**Exercise objective**:
Look through the entries below and say how many lines contain the string "height". Give the number only.
/---
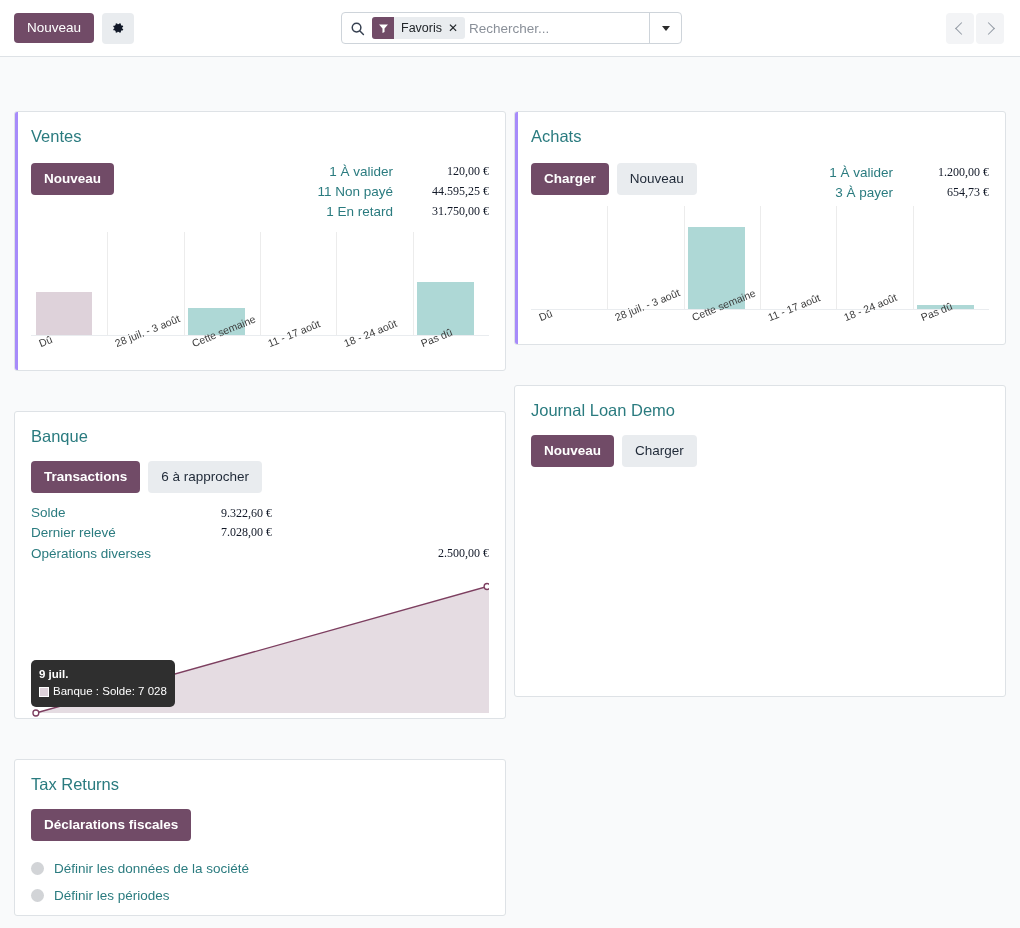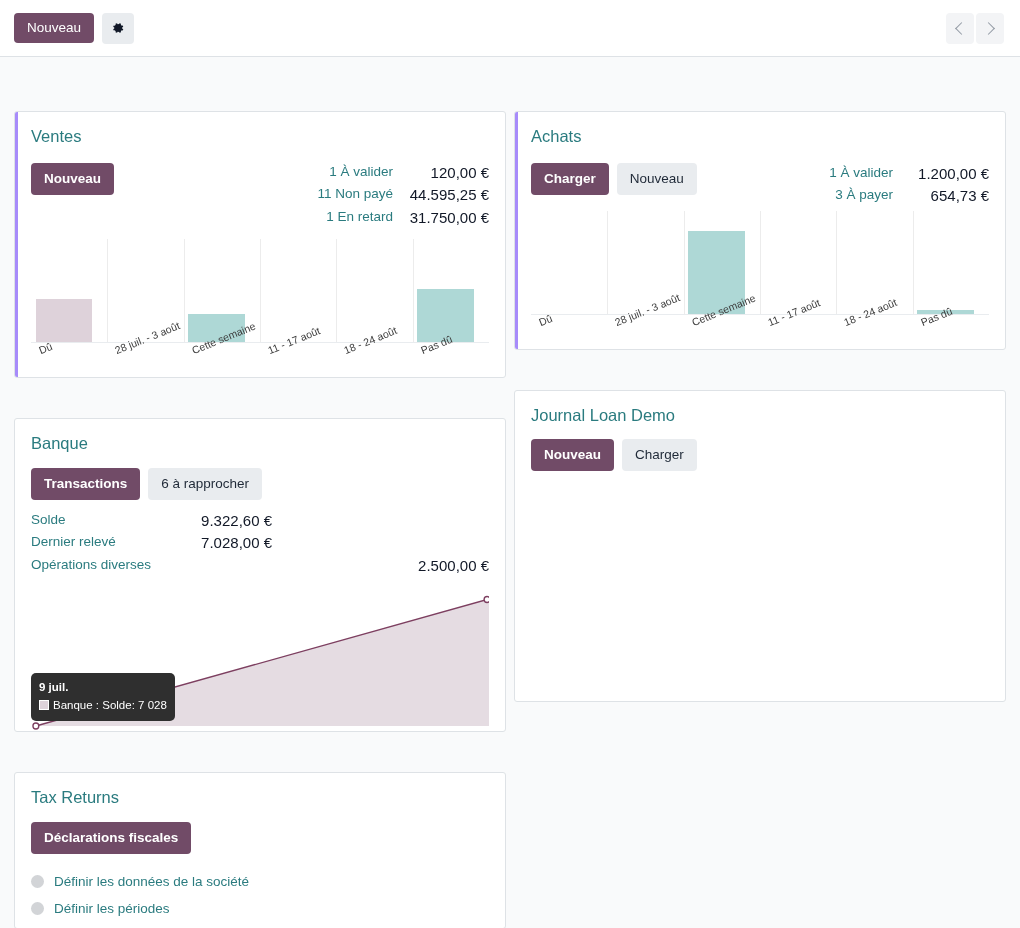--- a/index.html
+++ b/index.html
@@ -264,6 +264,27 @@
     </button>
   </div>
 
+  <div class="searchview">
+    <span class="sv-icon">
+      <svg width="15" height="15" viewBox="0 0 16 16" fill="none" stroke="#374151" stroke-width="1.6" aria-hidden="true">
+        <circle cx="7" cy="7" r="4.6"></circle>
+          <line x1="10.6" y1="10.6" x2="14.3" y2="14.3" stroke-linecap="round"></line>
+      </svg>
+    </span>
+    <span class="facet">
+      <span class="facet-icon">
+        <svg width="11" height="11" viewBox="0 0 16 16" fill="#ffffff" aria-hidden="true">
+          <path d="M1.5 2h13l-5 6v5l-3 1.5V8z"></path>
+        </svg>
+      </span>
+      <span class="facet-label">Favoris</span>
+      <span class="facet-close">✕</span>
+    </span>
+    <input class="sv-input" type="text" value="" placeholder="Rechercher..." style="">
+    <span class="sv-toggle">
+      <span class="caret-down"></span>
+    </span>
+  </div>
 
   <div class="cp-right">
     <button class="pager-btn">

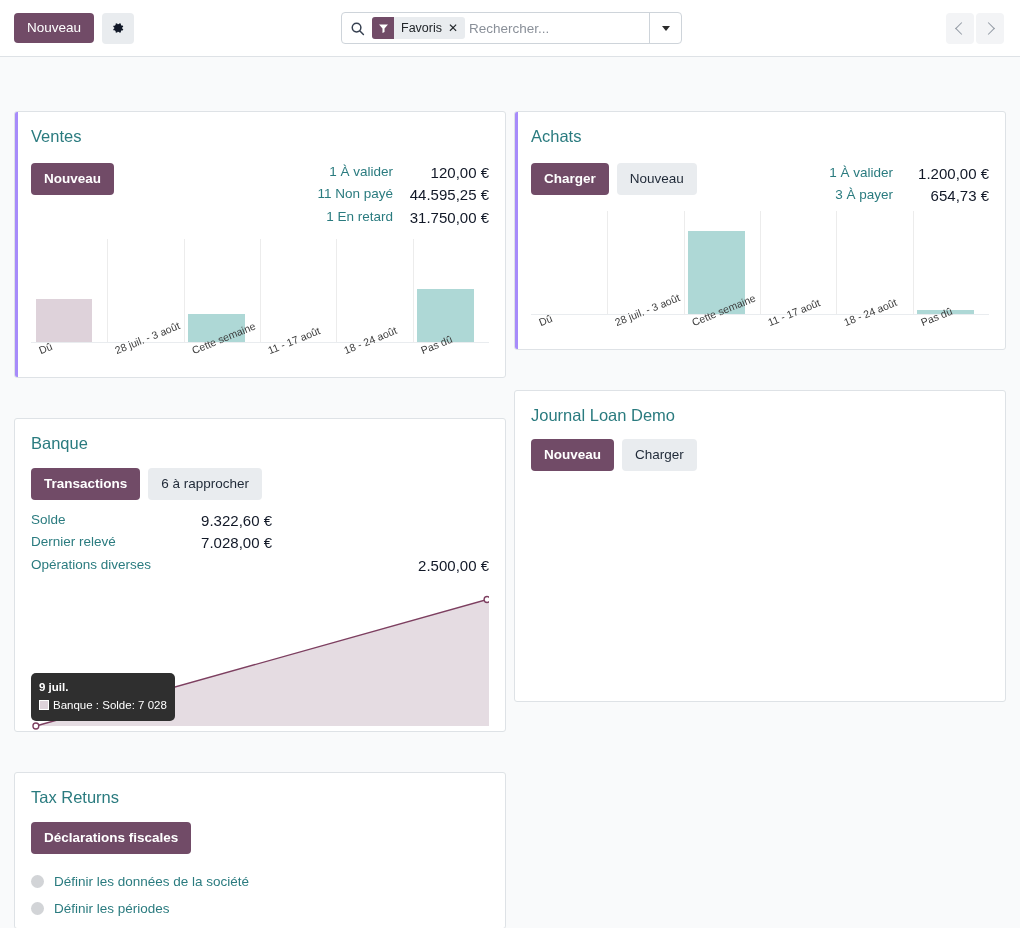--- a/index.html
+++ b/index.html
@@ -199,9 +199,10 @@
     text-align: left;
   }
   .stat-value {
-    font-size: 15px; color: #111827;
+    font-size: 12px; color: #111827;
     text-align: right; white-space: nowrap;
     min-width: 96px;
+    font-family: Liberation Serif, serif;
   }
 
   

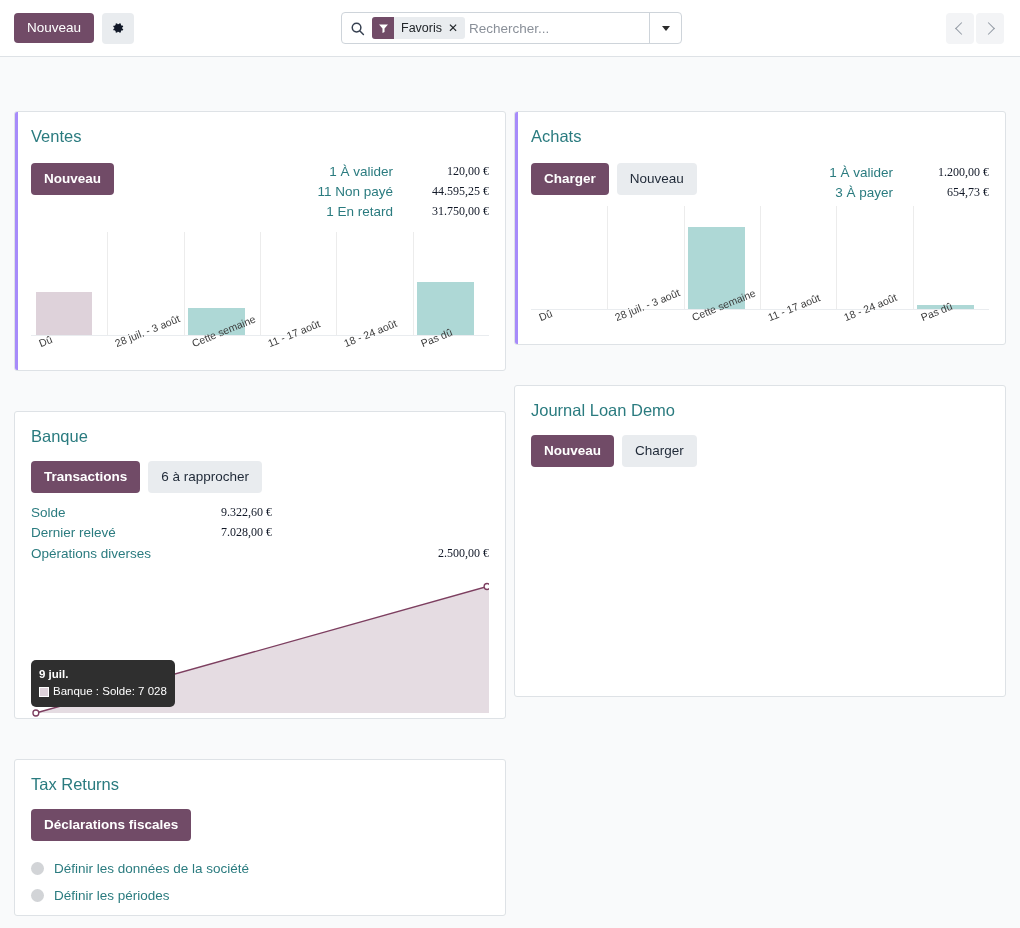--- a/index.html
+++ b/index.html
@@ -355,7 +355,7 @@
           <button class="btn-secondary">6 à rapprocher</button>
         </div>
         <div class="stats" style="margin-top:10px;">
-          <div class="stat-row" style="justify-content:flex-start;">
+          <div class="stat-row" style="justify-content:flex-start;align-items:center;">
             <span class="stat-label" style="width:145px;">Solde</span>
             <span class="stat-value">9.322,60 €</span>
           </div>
\---
**Output for this exercise**:
2